● PROMPT
Tally how many lines in the data hold the word "trow", and give the result with no other text.

Before-and-after page screenshots:
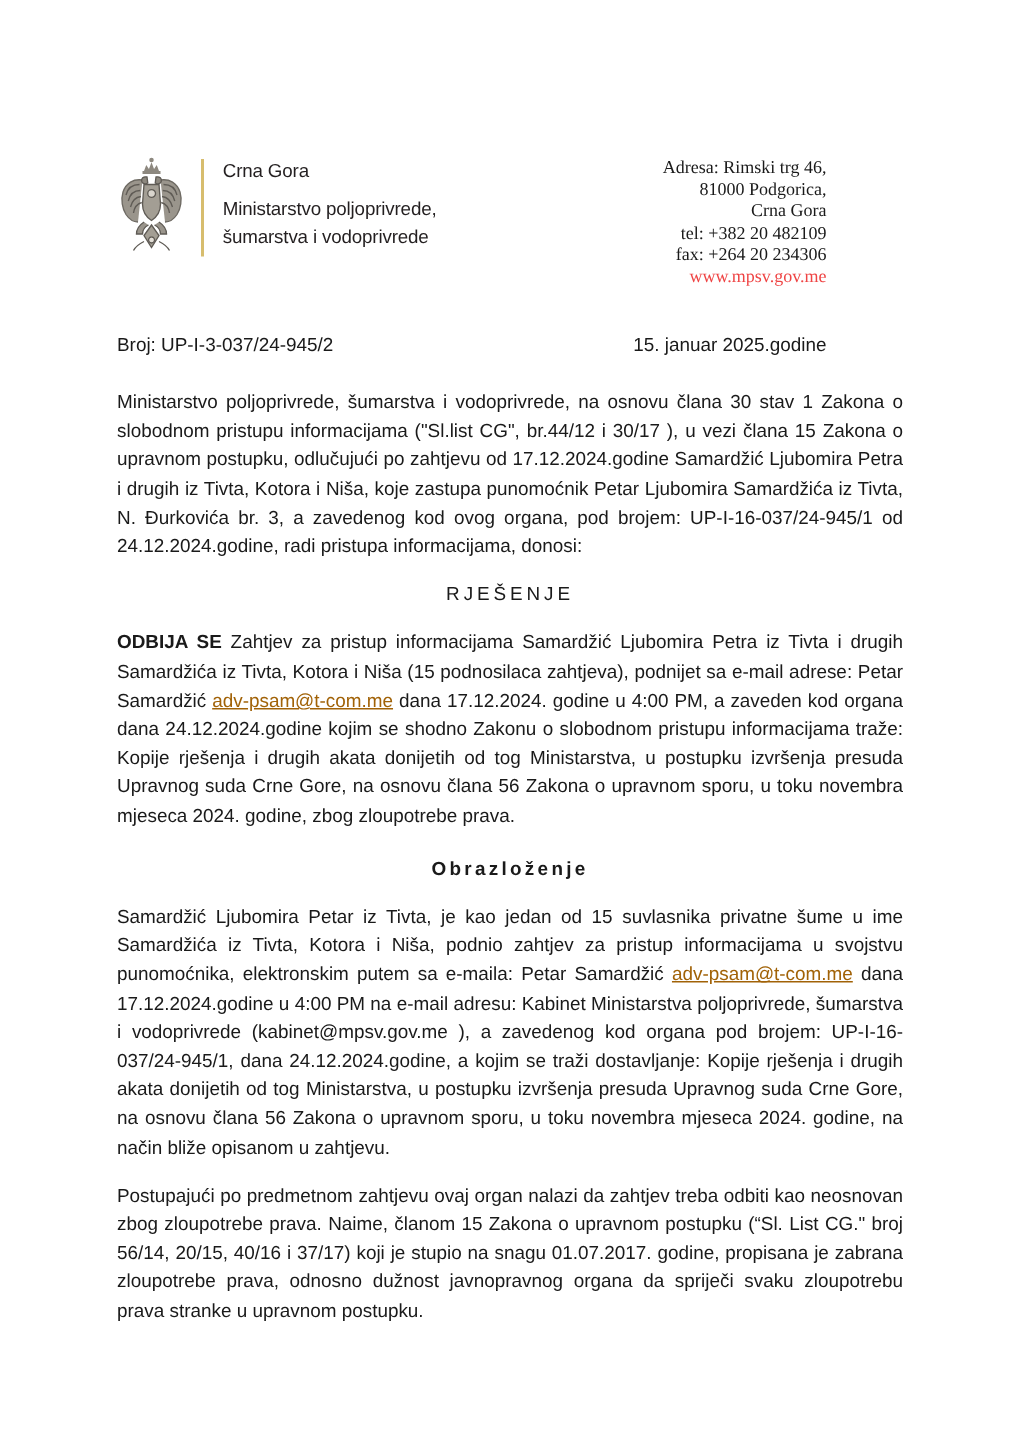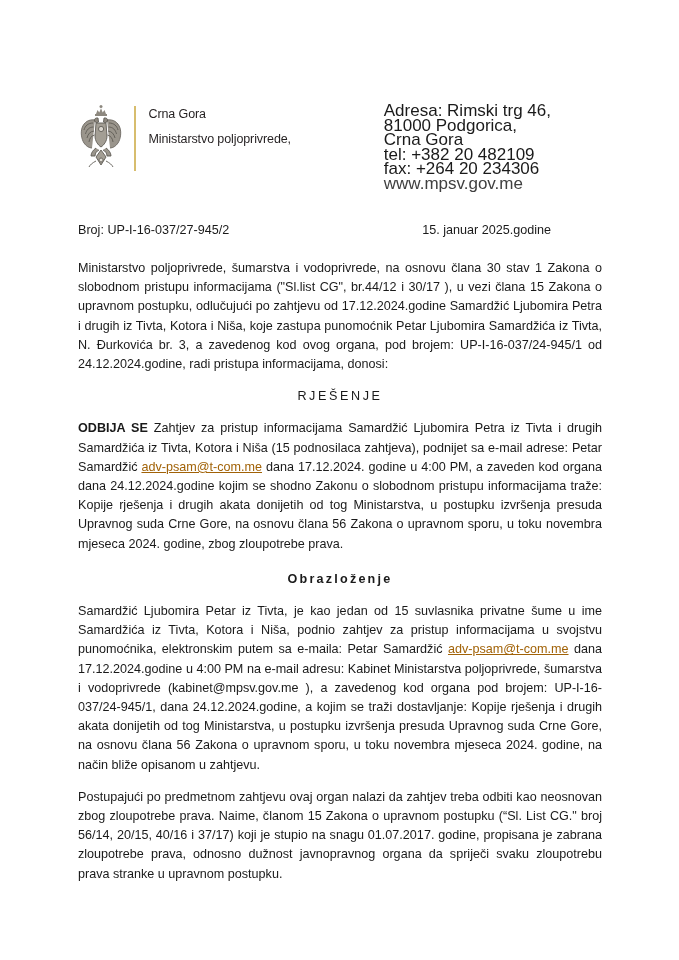--- a/index.html
+++ b/index.html
@@ -60,29 +60,30 @@
     margin-left: 13px;
     padding-top: 2px;
     font-size: 12.5px;
     line-height: 19px;
     color: #231f20;
     letter-spacing: -0.1px;
   }
   .brand-line-1 { margin-bottom: 6px; }
 
   .contact {
-    text-align: left;
-    font-size: 17px;
+    text-align: right;
+    font-size: 12px;
     line-height: 14.6px;
     color: #1a1a1a;
     padding-top: 1px;
     white-space: nowrap;
+    font-family: Liberation Serif, serif;
   }
   .contact .weburl {
-    color: #404040;
+    color: #ef4444;
   }
 
   
   .refline {
     position: absolute;
     left: 78px;
     right: 77px;
     top: 222px;
     display: flex;
     justify-content: space-between;
@@ -170,35 +171,36 @@
           <path d="M18 58 C14 60 12 62 11 64" stroke="#5f5b55"></path>
           <path d="M28 58 C32 60 34 62 35 64" stroke="#5f5b55"></path>
         </g>
       </svg>
 
       <div class="brand-divider"></div>
 
       <div class="brand-text">
         <div class="brand-line-1">Crna Gora</div>
         <div>Ministarstvo poljoprivrede,</div>
+        <div>šumarstva i vodoprivrede</div>
       </div>
     </div>
 
     <div class="contact">
       <div>Adresa: Rimski trg 46,</div>
       <div>81000 Podgorica,</div>
       <div>Crna Gora</div>
       <div>tel: +382 20 482109</div>
       <div>fax: +264 20 234306</div>
       <div class="weburl">www.mpsv.gov.me</div>
     </div>
   </div>
 
   <div class="refline">
-    <span>Broj: UP-I-16-037/27-945/2</span>
+    <span>Broj: UP-I-3-037/24-945/2</span>
     <span>15. januar 2025.godine</span>
   </div>
 
   <div class="body">
 
     <p>Ministarstvo poljoprivrede, šumarstva i vodoprivrede, na osnovu člana 30 stav 1 Zakona o slobodnom  pristupu informacijama ("Sl.list CG", br.44/12 i 30/17 ), u vezi člana 15 Zakona o upravnom postupku, odlučujući po zahtjevu od 17.12.2024.godine Samardžić Ljubomira Petra i drugih iz Tivta, Kotora i Niša, koje zastupa punomoćnik Petar Ljubomira Samardžića iz Tivta, N. Đurkovića br. 3, a zavedenog kod ovog organa, pod brojem: UP-I-16-037/24-945/1 od 24.12.2024.godine, radi pristupa informacijama, donosi:</p>
 
     <p class="heading">RJEŠENJE</p>
 
     <p>

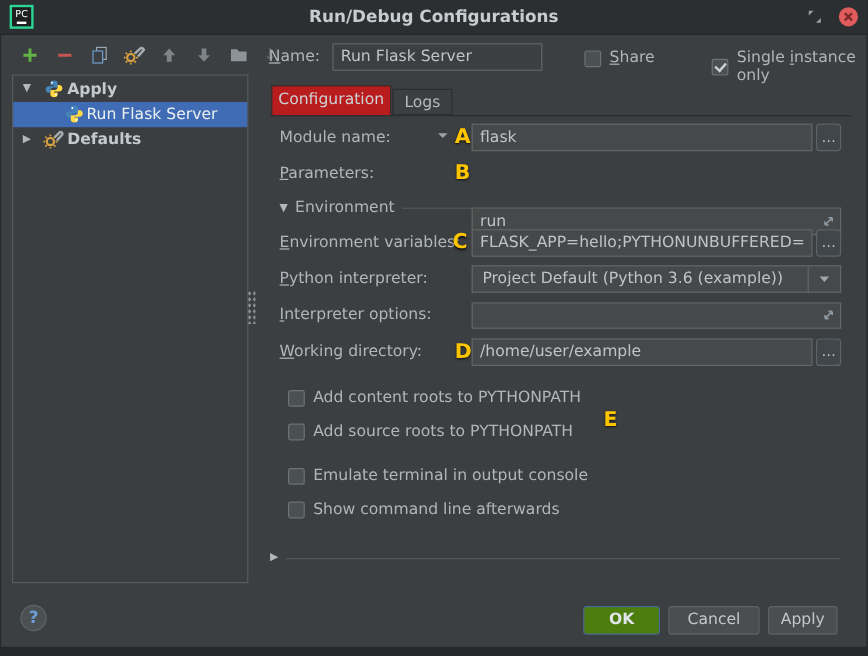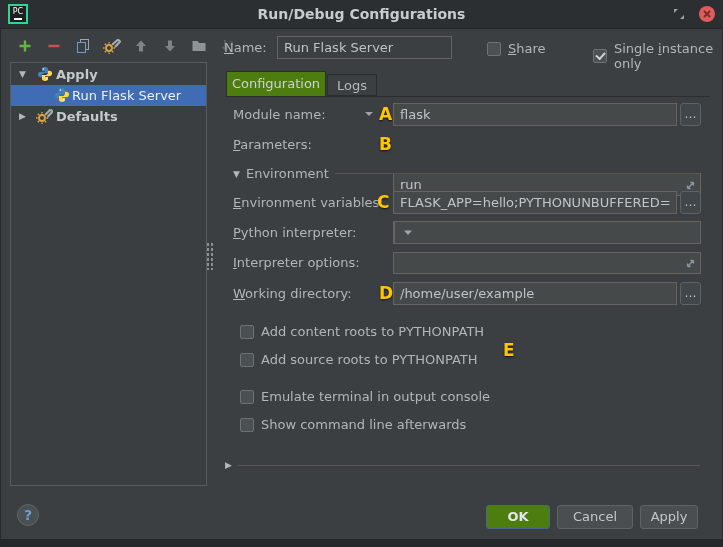--- a/index.html
+++ b/index.html
@@ -42,21 +42,21 @@
   .trow .exp{position:absolute;font-size:9px;color:#b2b7ba;top:0;}
   .trow .ticon{position:absolute;top:2px;}
   .trow .tlabel{position:absolute;top:0;}
   .trow.bold .tlabel{font-weight:bold;color:#c3c9cd;}
   .trow.selected{background:#3f6cb5;}
   .trow.selected .tlabel{color:#eceff1;}
   .splitter{position:absolute;left:206px;top:242px;width:7px;height:28px;
             background-image:radial-gradient(#8d9194 1px,transparent 1.1px);background-size:4px 5px;}
   
   .tab{position:absolute;box-sizing:border-box;border:1px solid #2b2d2e;text-align:center;}
-  .tab.active{background:#4d7c0f;color:#ccd1d5;border-bottom:none;}
+  .tab.active{background:#b91c1c;color:#ccd1d5;border-bottom:none;}
   .tab.inactive{background:#3c3f41;color:#b4b9bc;}
   .tabline{position:absolute;height:1px;background:#2b2d2e;}
   
   .ann{position:absolute;color:#ffc600;font-weight:bold;font-size:17px;line-height:23px;
        text-shadow:0 1px 2px rgba(0,0,0,.75);font-family:"DejaVu Sans","Liberation Sans",sans-serif;}
   
   .combo{position:absolute;box-sizing:border-box;background:#45494a;border:1px solid #646464;height:23px;display:flex;}
   .combo .val{flex:1;line-height:21px;padding-left:8px;color:#c0c4c7;overflow:hidden;white-space:nowrap;}
   .combo .arrow{width:26px;border-left:1px solid #646464;display:flex;align-items:center;justify-content:center;}
   
@@ -220,20 +220,21 @@
     <span style="flex:1;height:1px;background:#565656;"></span>
   </div>
 
   <div class="abs lbl" style="left:233px;top:191px;line-height:23px;"><span class="mn">E</span><span>nvironment variables:</span></div>
   <div class="ann" style="left:377px;top:191px;">C</div>
   <input class="input abs" style="left: 393px; top: 191px; width: 284px;" value="FLASK_APP=hello;PYTHONUNBUFFERED=">
   <div class="dots-btn abs" style="left:680px;top:191px;">…</div>
 
   <div class="abs lbl" style="left:233px;top:221px;line-height:23px;text-align:right;"><span class="mn">P</span><span>ython interpreter:</span></div>
   <div class="combo" style="left:393px;top:221px;width:308px;">
+    <span class="val">Project Default (Python 3.6 (example))</span>
     <span class="arrow">
       <svg width="10" height="8">
           <path d="M1 1.5l4 4.5 4-4.5z" fill="#9fa6ab"></path>
         </svg>
     </span>
   </div>
 
   <div class="abs lbl" style="left:233px;top:252px;line-height:22px;"><span class="mn">I</span><span>nterpreter options:</span></div>
   <div class="abs" style="left:393px;top:252px;width:308px;height:22px;">
     <input class="input" style="width: 100%; height: 22px;" value="">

● RESPONSE TO THE EXERCISE
6